Wrt the continuity property, I think Max Harm’s corrigibility proposal has that, without suffering as obviously from the multiple interpretations you mention. Ambitious value learning is intended to as well, but has more of that problem. Roger Dearnaley’s alignment as a basin of attraction addresses that stability property more directly. Sorry I don’t have links handy.
- JuliaHP 13 Jul 2024 12:28 UTC
  8 points
  0
  Parent
  >It seems like all of the many correct answers to what X would’ve wanted might not include the AGI killing everyone.
  Yes, but if it wants to kill everyone it would pick one which does. The space “all possible actions” also contains some friendly actions.
  
  >Wrt the continuity property, I think Max Harm’s corrigibility proposal has that
  I think it understands this and is aiming to have that yeah. It looks like a lot of work needs to be done to flesh it out.
  
  I dont have a good enough understanding of ambitious value learning & Roger Dearnaleys proposal to properly comment on these. Skimming + priors put fairly low odds on that they deal with this in the proper manner, but I could be wrong.
  - Seth Herd 13 Jul 2024 21:10 UTC
    2 points
    0
    Parent
    I don’t think Dearnaley’s proposal is detailed enough to establish whether or not it would really in practice have a “basin of attraction”. I take it to be roughly the same idea as ambitious value learning and CEV. All of them might be said to have a basin of attraction (and therefore your continuity property) for this reason: if they initially misunderstand what humans want initially (a form of your delta) they should work to understand it better and make sure they understand it, as a byproduct of having their goal be not a certain set of outcomes, but a variable standing for outcomes humans prefer, while the exact value of that variable can remain unknown and refined as one possible sub-goal.

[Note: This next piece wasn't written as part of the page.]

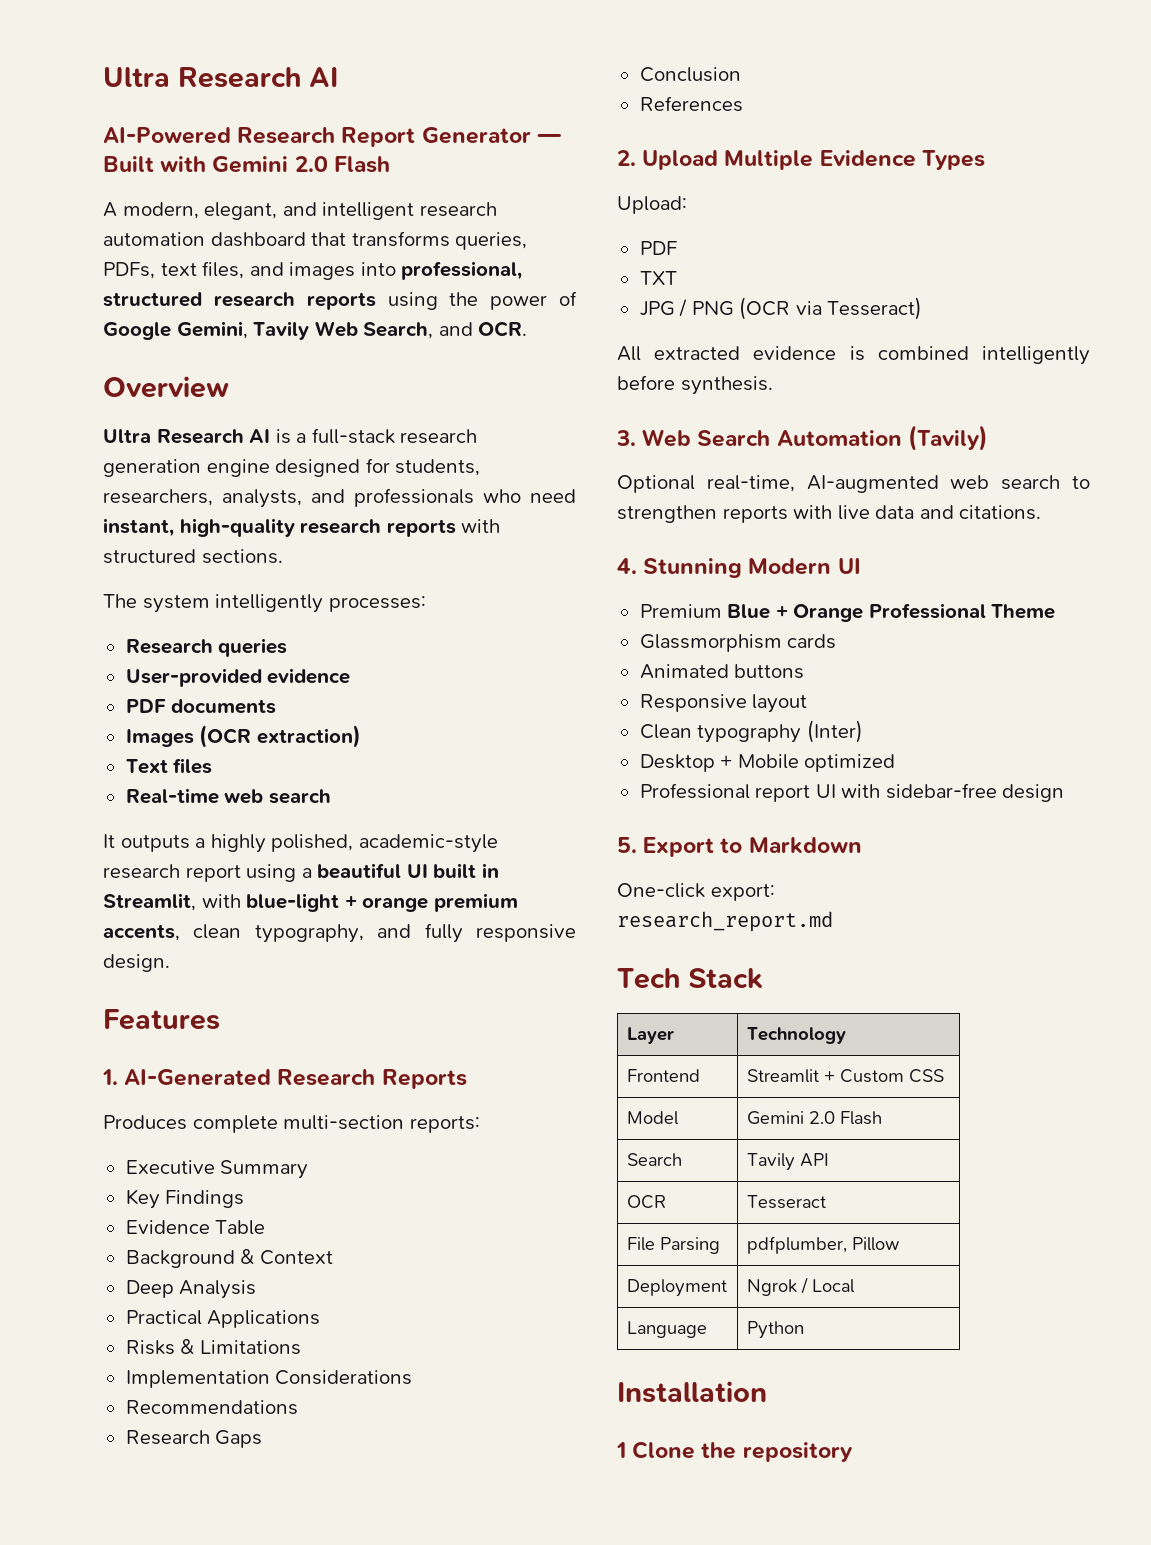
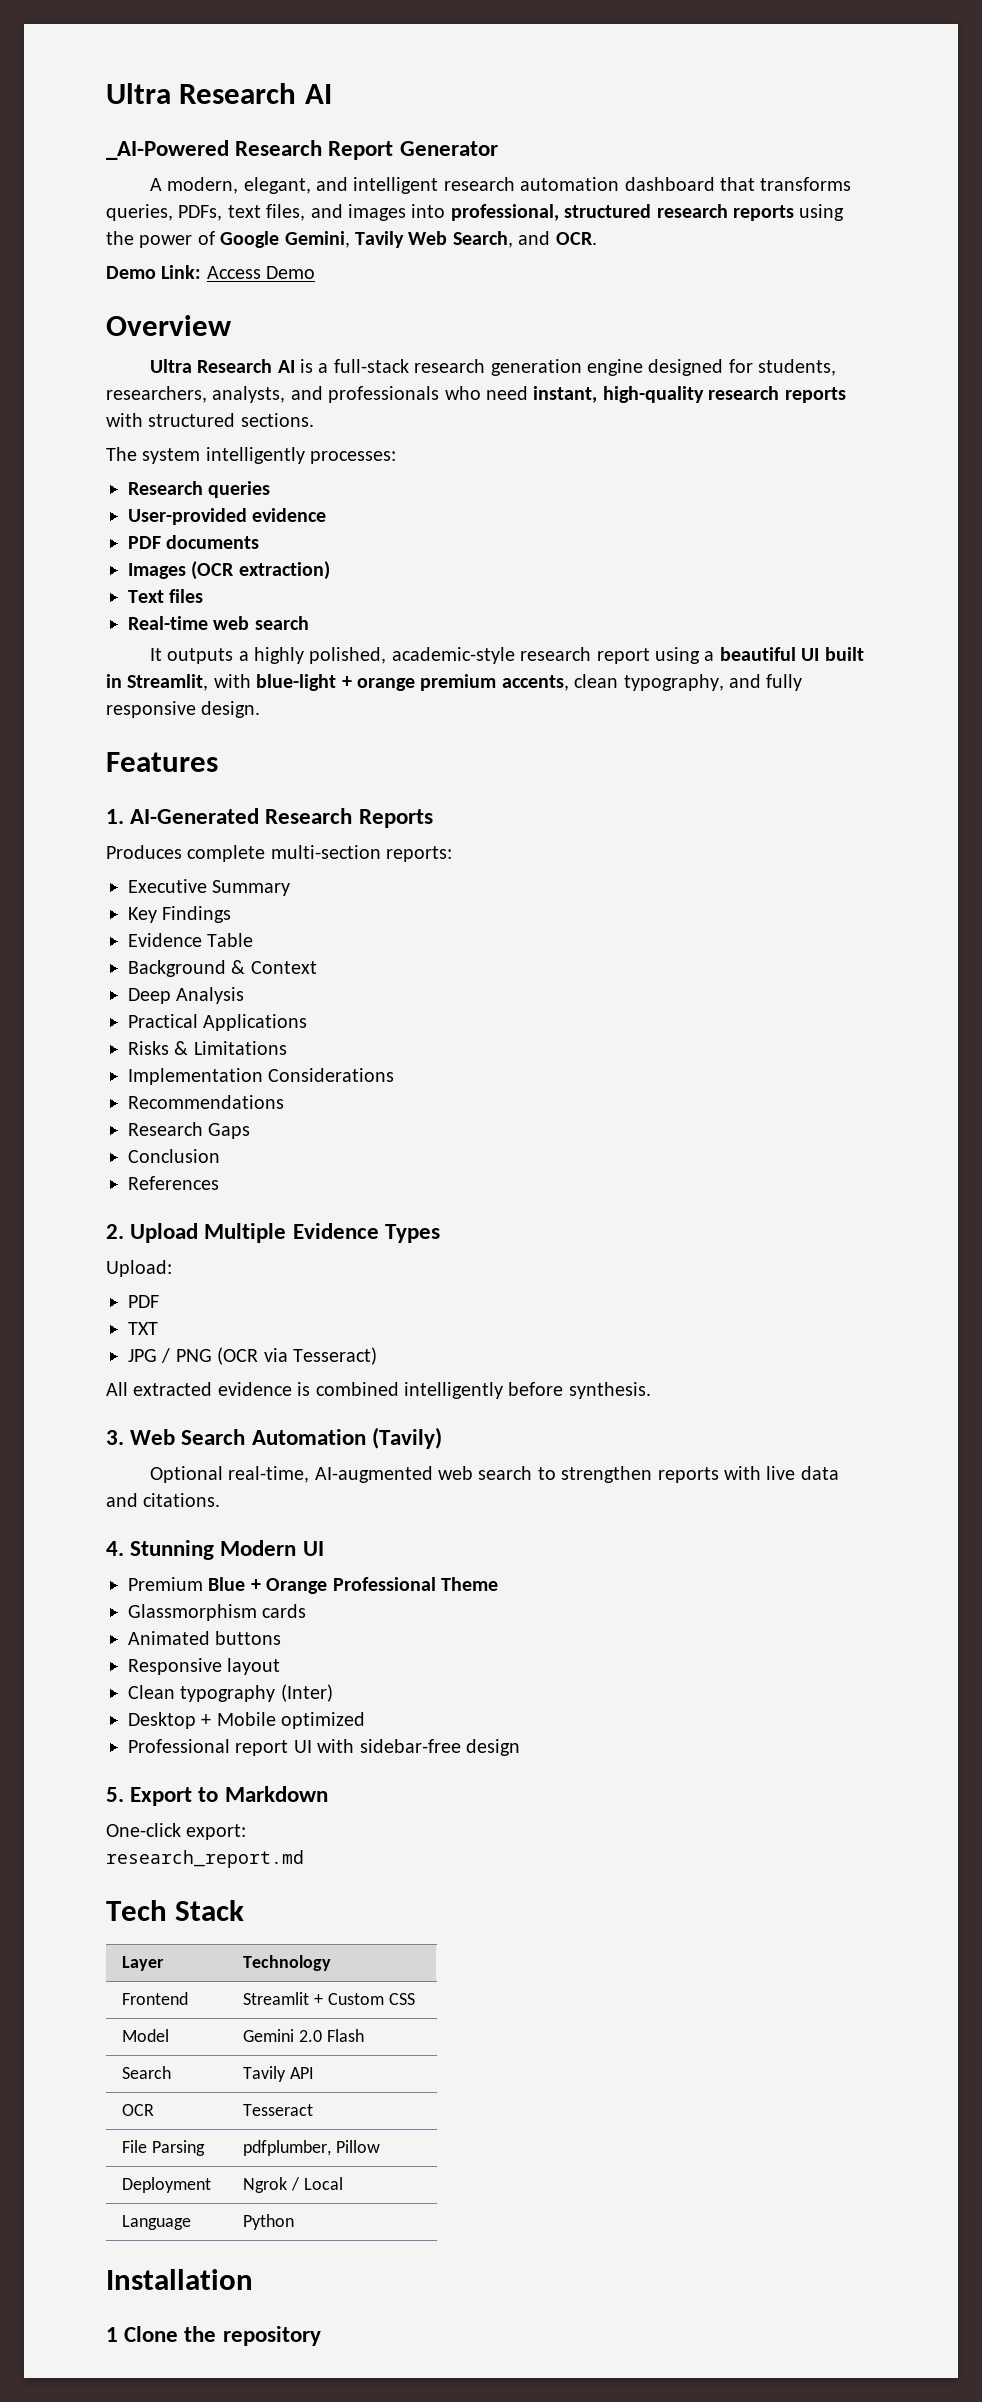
- AI-Powered Research Report Generator — Built with Gemini 2.0 Flash
+ _AI-Powered Research Report Generator
+ Demo Link: Access Demo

    Another related thing that springs to mind: all goals may have your continuity property with a slightly different form of delta. If an AGI has one main goal, and a few other less important goals/values, those might (in some decision-making processes) be eliminated in favor of the more important goal (if continuing to have those minor goals would hurt its ability to achieve the more important goal).
    The other important piece to note about the continuity property is that we don’t know how large a delta would be ruinous. It’s been said that “value is fragile” but the post But exactly how complex and fragile? got almost zero meaningful discussion. Nobody knows until we get around to working that out. It could be that a small delta in some AGI architectures would just result in a world with slightly more things like dance parties and slightly less things like knitting circles, disappointing to knitters but not at all catastrophic. I consider that another important unresolved issue.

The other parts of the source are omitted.